Artificial intelligent assistant

sleuth-hound

sleuth-hound
  (ˈsluːθhaʊnd)
  Forms: 5 sloith-, slewth-, sleuth-, 5–6 sluth(e)-, 7 slwth-hund; 5 slwthound, 6 sleuthound; 7 slugh-, 7 (9) sluth-, 8 slothe, slooth, 7, 9– sleuth-hound (9 sleugh-).
  [f. sleuth n.2 Originally northern and Sc.]
  1. A species of bloodhound, formerly employed in Scotland for pursuing game or tracking fugitives. Now Hist. or arch.

1375 Barbour Bruce vi. 484 A sleuthhund had he thar. Ibid. vii. 40 The sleuth-hund maid stynting thar. c 1470 Henry Wallace v. 135 Thair sloith hund the graith gait till him ȝeid. 1483 Cath. Angl. 345/2 A Sluthe hunde, sapifur, oderinsecus. 1536 Bellenden Cron. Scot. (1821) I. p. xlii, He that denyis entres to the sleuthound..sal be haldin participant with the crime and thift committit. 1596 Dalrymple tr. Leslie's Hist. Scot. I. 7 Throuch thir woddis the gretter parte of the nobilitie hes thair maist recreatione in hunting with the sluthe-hundes. 1607 Topsell Four-f. Beasts 149 The second kind is called in Scotland a Sluth⁓hound. 1610 Holland Camden's Brit. ii. 18 Tracing them..by their footing..as quick senting Slugh-hounds doe lead them. 1674 N. Cox Gentl. Recreat. i. (1677) 29 The Blood-hound differeth nothing in quality from the Scotish Sluth-hound. 1777 Lightfoot Flora Scot. I. 7 Slough or slothe hounds. 1828 Scott Tales Grandf. Ser. i. I. viii, These bloodhounds, or sleuth-hounds,..were used for the purpose of pursuing great criminals. 1849 C. Brontë Shirley II. xi. 259 These persons Moore hunted like any sleuth⁓hound. 1885 M. E. Braddon Wyllard's Weird iii, If I were a criminal, I would as soon have a sleuthhound on my track as Joseph Distin.

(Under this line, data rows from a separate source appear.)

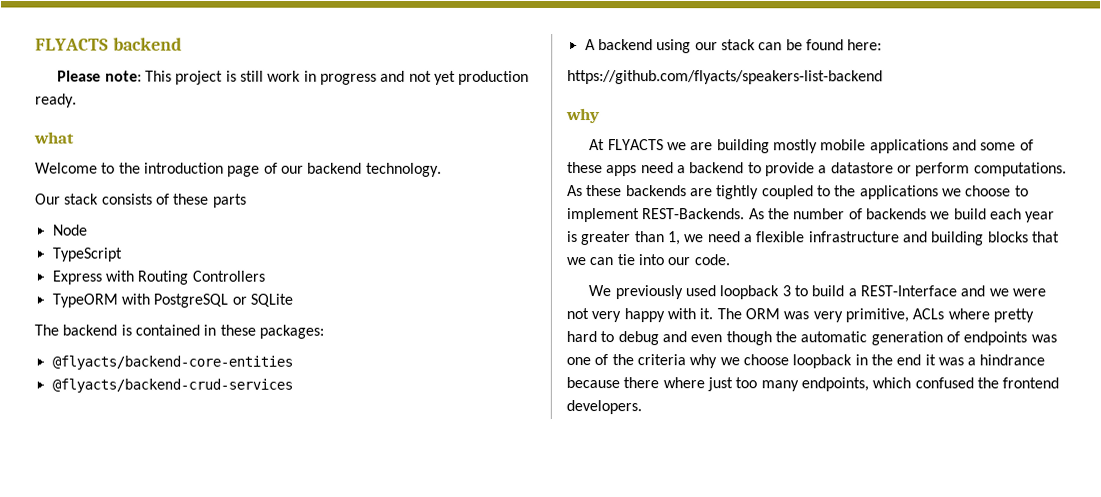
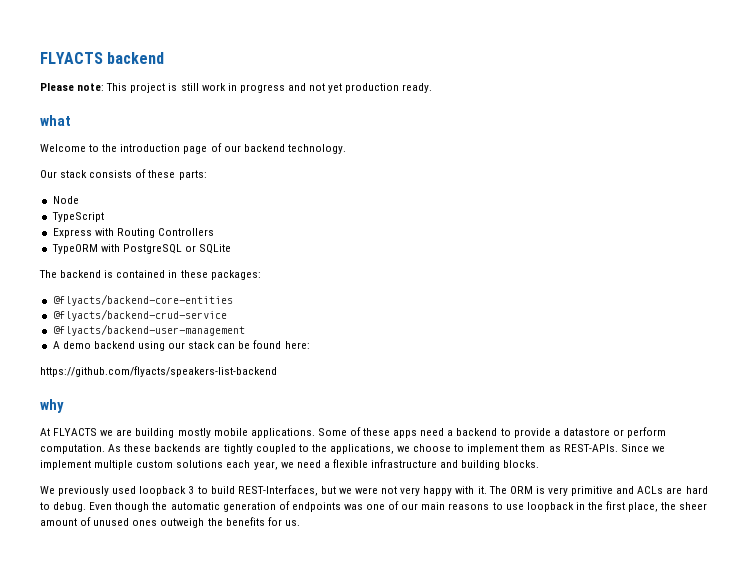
[212,193,247,208] parts -> [178,170,207,180] parts:
[51,378,293,393] @flyacts/backend-crud-services -> [52,309,227,321] [52,324,245,336] @flyacts/backend-crud-service // @flyacts/backend-user-management
(596, 45) none -> [62,341,91,349] demo
[869,139,1017,154] applications and some -> [250,428,347,438] applications. Some
[973,162,1067,177] computations. -> [40,444,105,454] computation.
[859,185,939,200] applications -> [329,444,394,454] applications,
[642,208,1056,223] [567,231,681,246] REST-Backends. As the number of backends we build each year is greater than 1, -> [521,444,665,452] [40,460,278,470] them as REST-APIs. Since we implement multiple custom solutions each year,
[987,231,1060,243] [566,254,730,266] blocks that we can tie into our code. -> [503,460,540,468] blocks.
[847,285,986,297] a REST-Interface and -> [237,485,336,496] REST-Interfaces, but
[783,308,1034,323] [566,331,723,346] was very primitive, ACLs where pretty hard to debug and even -> [535,486,708,496] [40,502,113,512] is very primitive and ACLs are hard to debug. Even
[611,354,1046,369] [566,377,1060,392] [566,400,642,415] the criteria why we choose loopback in the end it was a hindrance because there where just too many endpoints, which confused the frontend developers. -> [401,501,708,512] [40,517,300,528] our main reasons to use loopback in the first place, the sheer amount of unused ones outweigh the benefits for us.

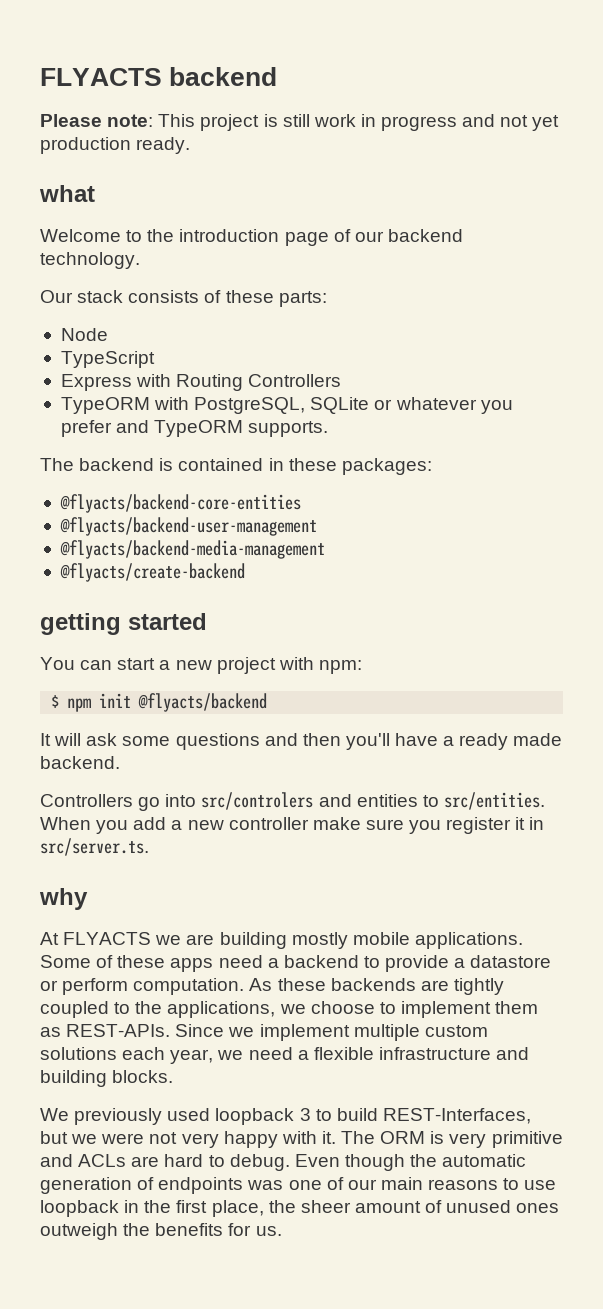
[122,244,232,254] PostgreSQL or SQLite -> [194,397,513,414] [60,420,329,437] PostgreSQL, SQLite or whatever you prefer and TypeORM supports.
[52,309,227,321] // @flyacts/backend-crud-service -> (301, 503) none
[52,340,310,351] [40,366,277,377] A demo backend using our stack can be found here: // https://github.com/flyacts/speakers-list-backend -> [59,540,325,559] [59,563,245,582] [40,613,207,635] [40,657,362,674] [51,693,268,712] [40,733,563,750] [40,756,120,769] [40,792,545,811] [40,817,545,834] [40,838,149,856] @flyacts/backend-media-management // @flyacts/create-backend // getting started // You can start a new project with npm: // $ npm init @flyacts/backend // It will ask some questions and then you'll have a ready made backend. // Controllers go into src/controlers and entities to src/entities. When you add a new controller make sure you register it in src/server.ts.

attrib. 1870 Lowell Study Wind. 123 The remarkable feature of Mr. Carlyle's criticism..is the sleuth-hound instinct with which he presses on to the matter of his theme.

  2. transf. A keen investigator or pursuer; a tracker; U.S. a detective.

[1849 A. B. Reach Clement Lorimer xiii. 130 There is an awful mystery which the sleuth hounds of the law may trace—a mystery of suspicion, perhaps a mystery of crime.] 1856 Froude Hist. Eng. II. 316 Cromwell..had his sleuth-hounds abroad, whose scent was not easily baffled. 1857 Mrs. Gaskell C. Brontë (1860) 9 The West Riding men are sleuth-hounds in pursuit of money. 1890 ‘R. Boldrewood’ Col. Reformer (1891) 209 The inspector and I followed..our sable sleuth-hounds. 1902 Wodehouse Pothunters iv. 66 Jim's respect for the abilities of our national sleuth-hounds was greater than Tony's, and a good deal greater than that of most people. 1929 Bookman Nov. 264/1 ‘What is it, Fra Diavolo?’ he asked... ‘A peeler, fellow, a sleuth-hound.’ 1948 Amer. Speech XXIII. 306/2 The hunt for it would be engrossing to a literary sleuth-hound.